Find every line below that contains the word "none" and copy it out.

═══ Extracted information

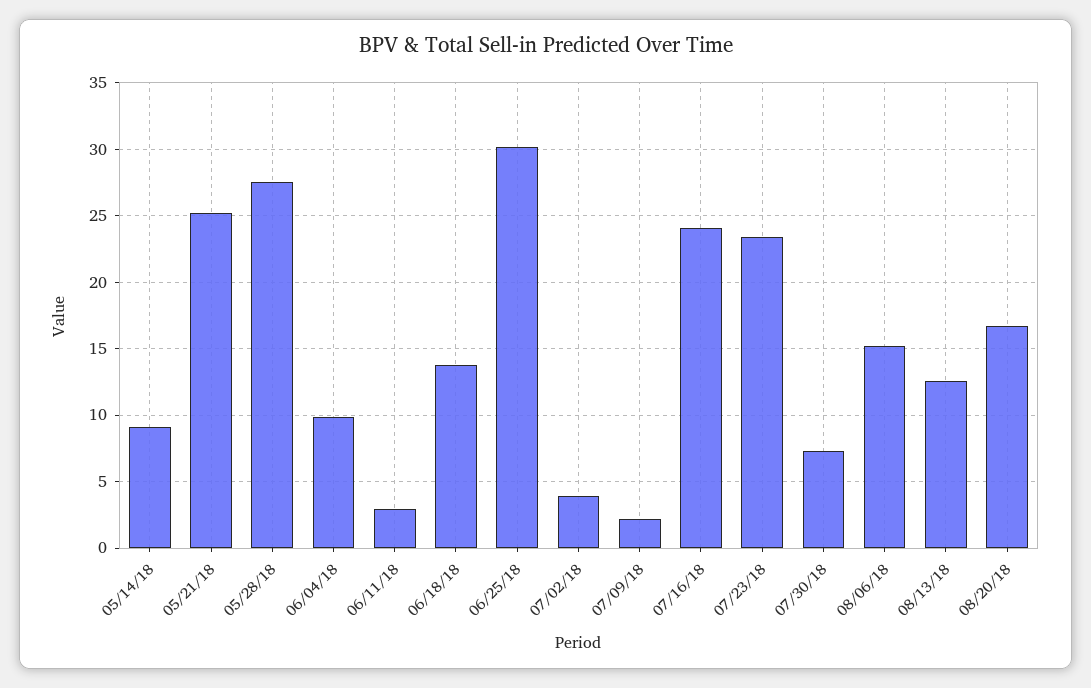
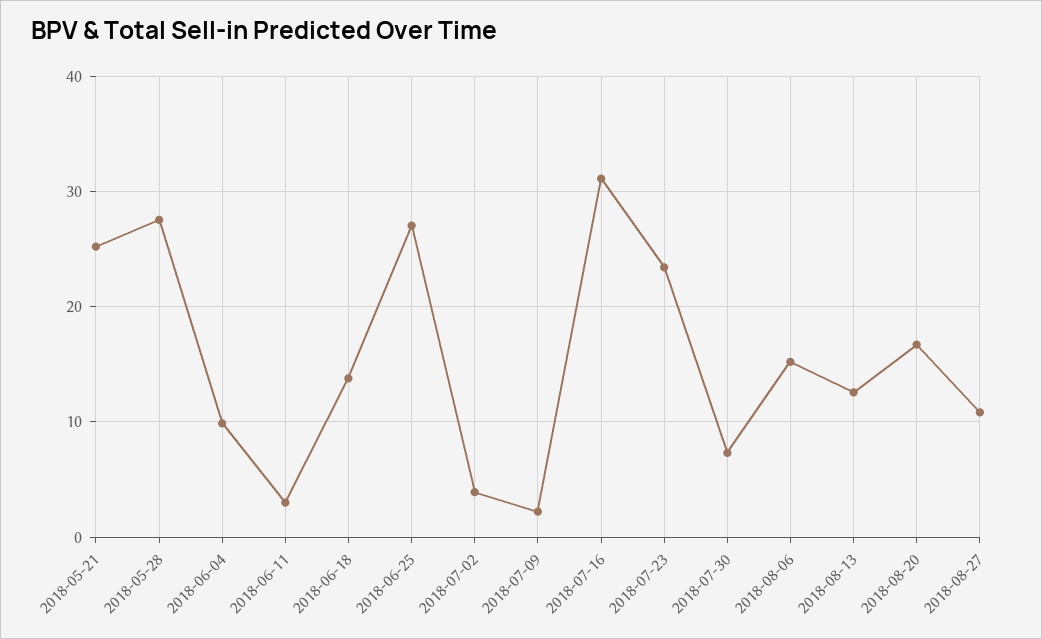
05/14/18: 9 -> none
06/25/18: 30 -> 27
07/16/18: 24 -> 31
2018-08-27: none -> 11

══════
═══ Extracted information

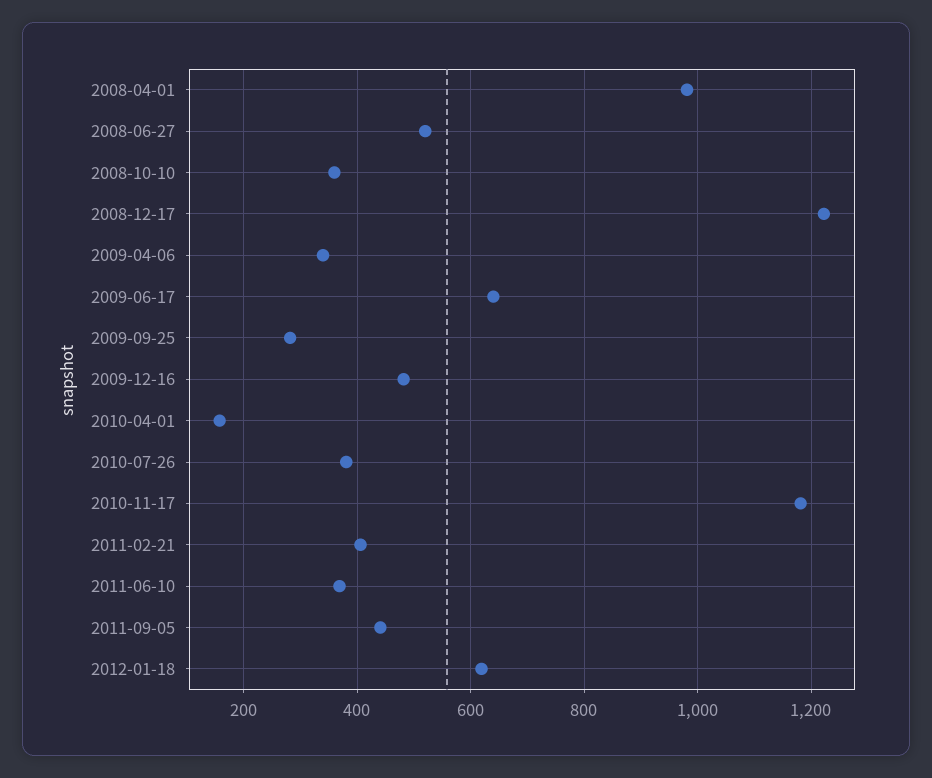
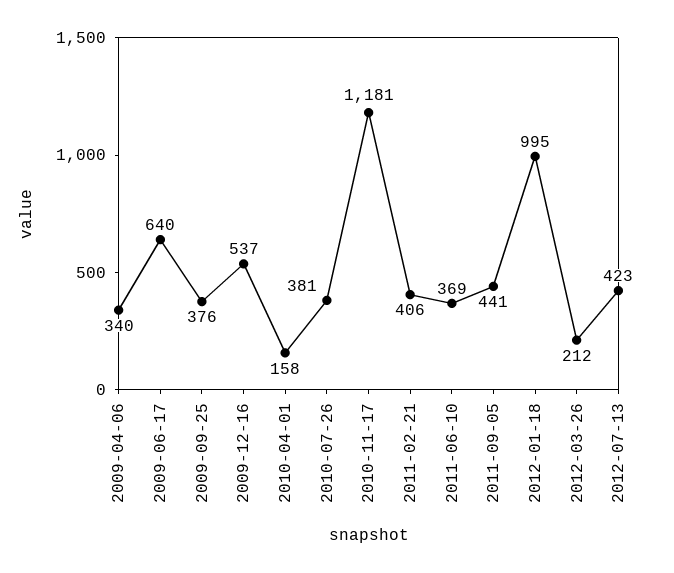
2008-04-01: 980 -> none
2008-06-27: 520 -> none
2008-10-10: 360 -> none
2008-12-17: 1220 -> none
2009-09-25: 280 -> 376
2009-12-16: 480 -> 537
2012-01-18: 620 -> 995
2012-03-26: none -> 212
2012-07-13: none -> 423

══════
═══ Extracted information

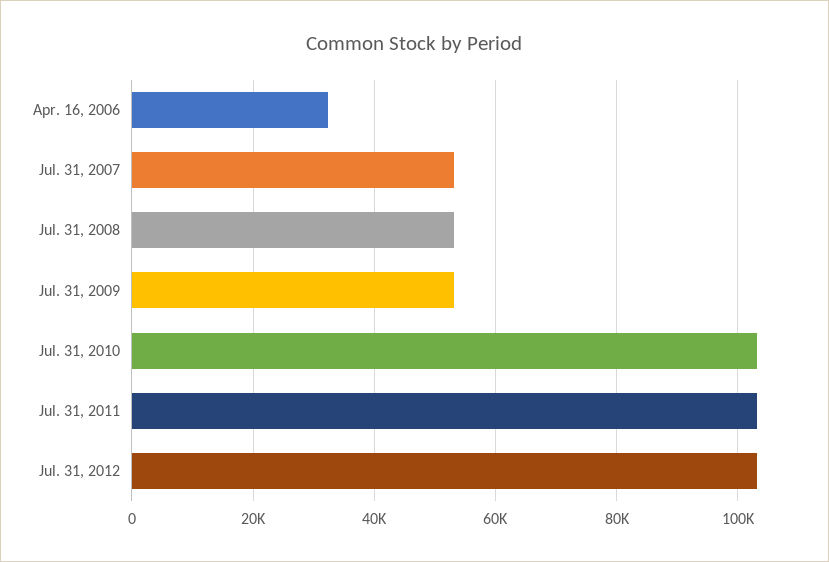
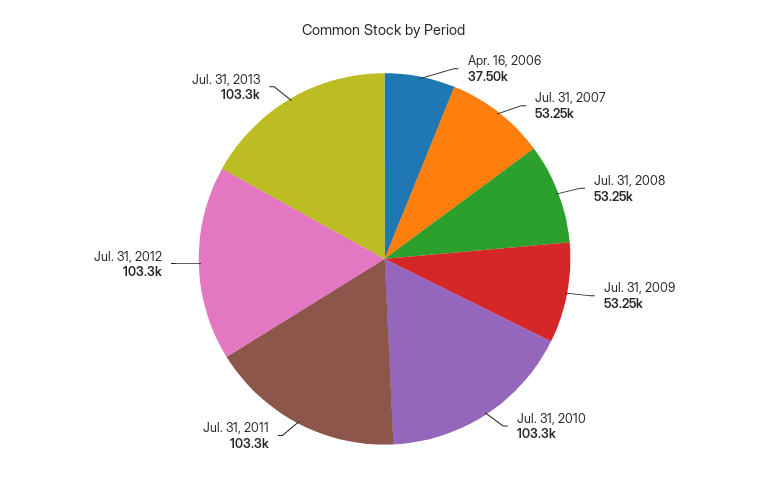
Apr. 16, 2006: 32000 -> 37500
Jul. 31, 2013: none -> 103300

══════

*Answer box:*
05/14/18: 9 -> none
2018-08-27: none -> 11
2008-04-01: 980 -> none
2008-06-27: 520 -> none
2008-10-10: 360 -> none
2008-12-17: 1220 -> none
2012-03-26: none -> 212
2012-07-13: none -> 423
Jul. 31, 2013: none -> 103300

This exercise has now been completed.